As you are reading this article then you are definitely in the field of data science, can you hear the sentence “a picture is worth a thousand words” then as a data scientist you will know that what the importance of these words in our data science world. In data science, life cycle visualization is associated, but there is a huge amount of python libraries and tools that will ease our work.
I definitely hear the term EDA which means Exploratory data analysis, why I am pointing this? because in machine learning EDA is the most important step, let’s discuss briefly EDA for basic understanding Exploratory data analysis (EDA) is used for analyzing the data by some visualization methods, by which we can able to summarize the whole data. Its main task is to provide a better understanding of variables and the relationship among them.
Suppose if you want to visualize any dataset in machine learning with the help of python tools then you surely go for some famous tools, such famous visualization tools are matplotlib, seaborn, bokeh, etc…, and when you start coding and if are a beginner you have to suffer lots of problems to build the visualization, it is not as much easy work. There are lots of functions that you can’t remember easily as a beginner, these tools don’t provide us an intelligent visualization. We want something new in the era of automation, so what will we do now? is there have any technique that makes work faster and easier?

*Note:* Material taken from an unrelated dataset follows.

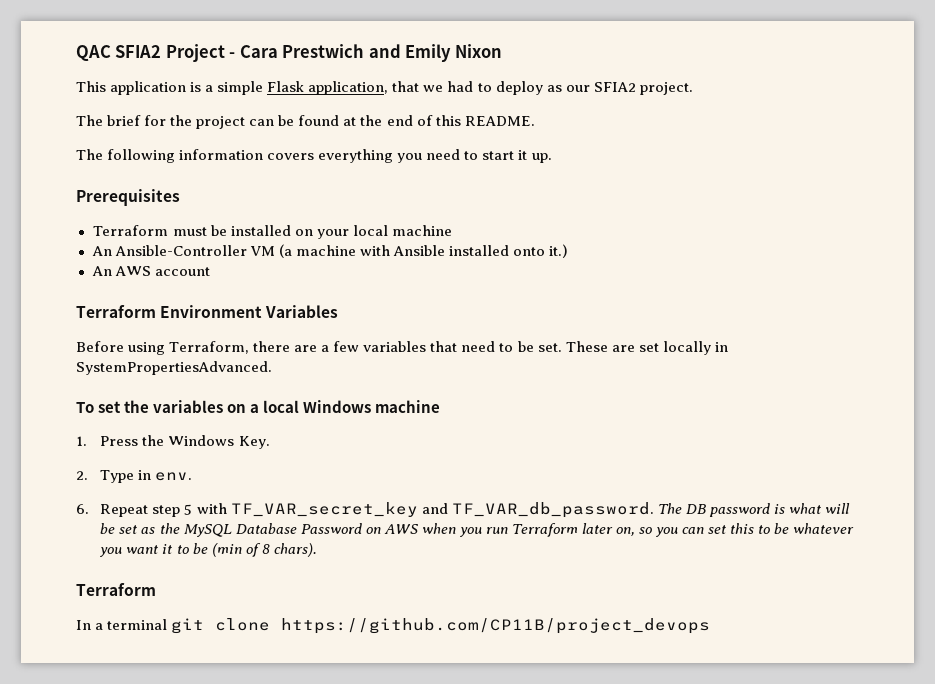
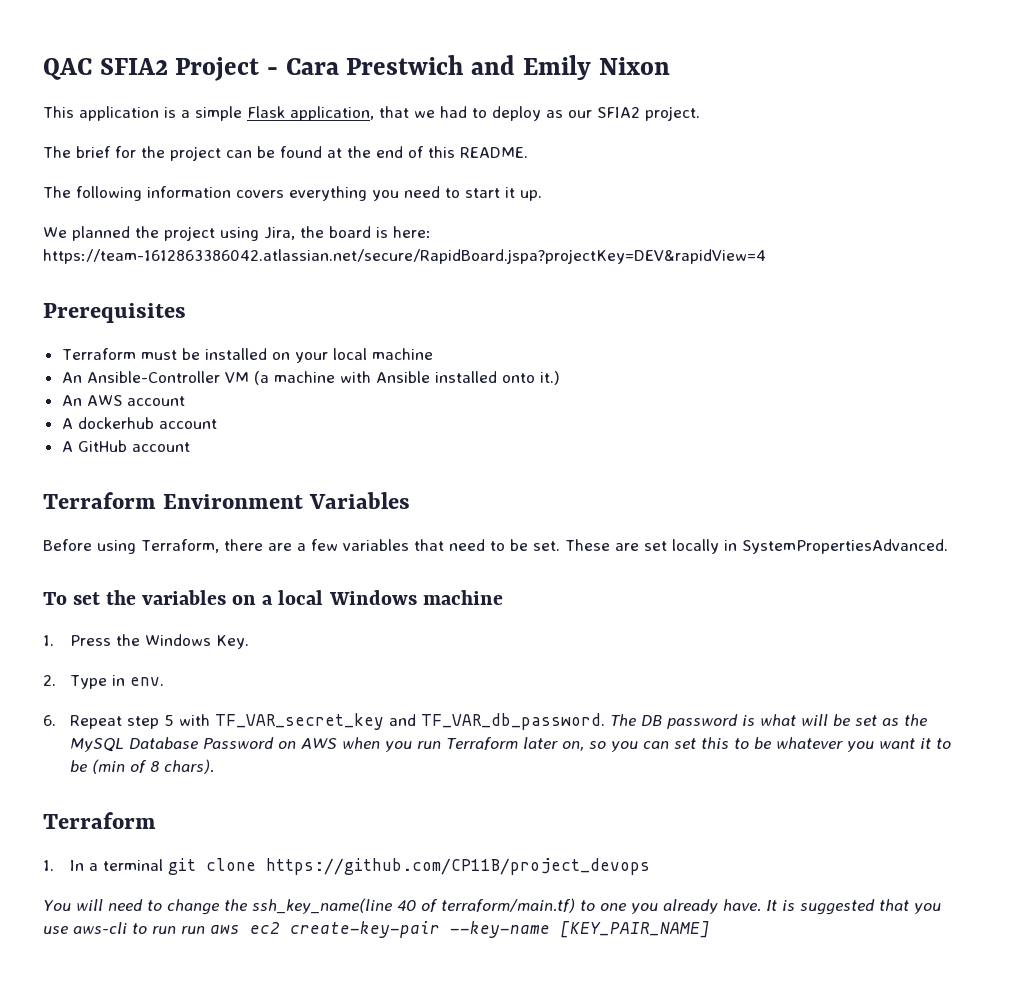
(552, 158) none -> [43,226,431,241] [43,249,766,264] // We planned the project using Jira, the board is here: https://team-1612863386042.atlassian.net/secure/RapidBoard.jspa?projectKey=DEV&rapidView=4
(210, 271) none -> [61,417,217,429] [61,440,190,452] // A dockerhub account // A GitHub account
(156, 589) none -> [43,860,54,871] 1.
(711, 626) none -> [43,898,941,915] [43,921,710,938] // You will need to change the ssh_key_name(line 40 of terraform/main.tf) to one you already have. It is suggested that you use aws-cli to run run aws ec2 create-key-pair --key-name [KEY_PAIR_NAME]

Yes, it was possible because of some members group, because they made up so much amazing library that automates the visualization process in some lines of code, this library name is Lux,
Let’s discuss it,
A python library is used by a data scientist to explore the data and discover something meaningful, which will be used for a machine learning project. We can say that the lux library has some features which automate the whole visualization process in less time and effort.
If the user doesn’t have any idea about the visualization, then this library provides a clear idea about it. It provides faster experience or experimentation with data visualization.

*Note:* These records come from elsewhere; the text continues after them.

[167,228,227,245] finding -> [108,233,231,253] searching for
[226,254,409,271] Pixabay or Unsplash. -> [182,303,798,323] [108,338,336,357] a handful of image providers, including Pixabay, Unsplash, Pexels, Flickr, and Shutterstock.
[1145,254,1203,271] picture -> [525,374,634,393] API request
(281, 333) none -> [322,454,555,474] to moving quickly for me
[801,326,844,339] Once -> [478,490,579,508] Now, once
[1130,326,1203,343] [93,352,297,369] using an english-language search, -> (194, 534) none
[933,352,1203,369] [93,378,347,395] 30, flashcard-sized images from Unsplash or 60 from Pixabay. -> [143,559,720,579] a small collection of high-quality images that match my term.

The visualization displays in an amazing way, by these we can browse through a large collection of visualization within jupyter notebook.
We will use Jupyter notebook for the python environment, so we discuss the installation of lux:-
For installation, you have to open a command prompt or you can use jupyter notebook as well and use the following code:
pip install lux
If you faced any problem regarding installation then you ask me to comment or re the documentation. After the installation of lux, you have to open the jupyter notebook for further processes,
We have to activate the lux -widget into jupyter notebook for using lux, execute this following code into jupyter notebook :
pip install --py luxwidget
pip enable --py luxwidget
Now, make sure you will check lux-widget is install or not for checking you execute this,
jupyter nbextension list
You can also use VSCode but VSCode only support lux-widget greater than 0.1.2.
# importing lux import lux #importing pandas import pandas as pd
Lux is designed to tightly combining with pandas, which you can use without modifying the existing code, you have to trigger the logger to use the simple statistics,
lux.logger = true
Now, we read our dataframe with the help of pandas, we use colleges dataset for use:
df = pd.read_csv('college.csv')
If we print our dataset then see what’s new happens,
When the dataframe is df is executed then, lux automatically recommends a set of visualizations highlighting interesting trends and patterns in the dataset. As you can see that one amazing option was added at the top right corner, if we click on this there are lots of visualization graphs and plots are created.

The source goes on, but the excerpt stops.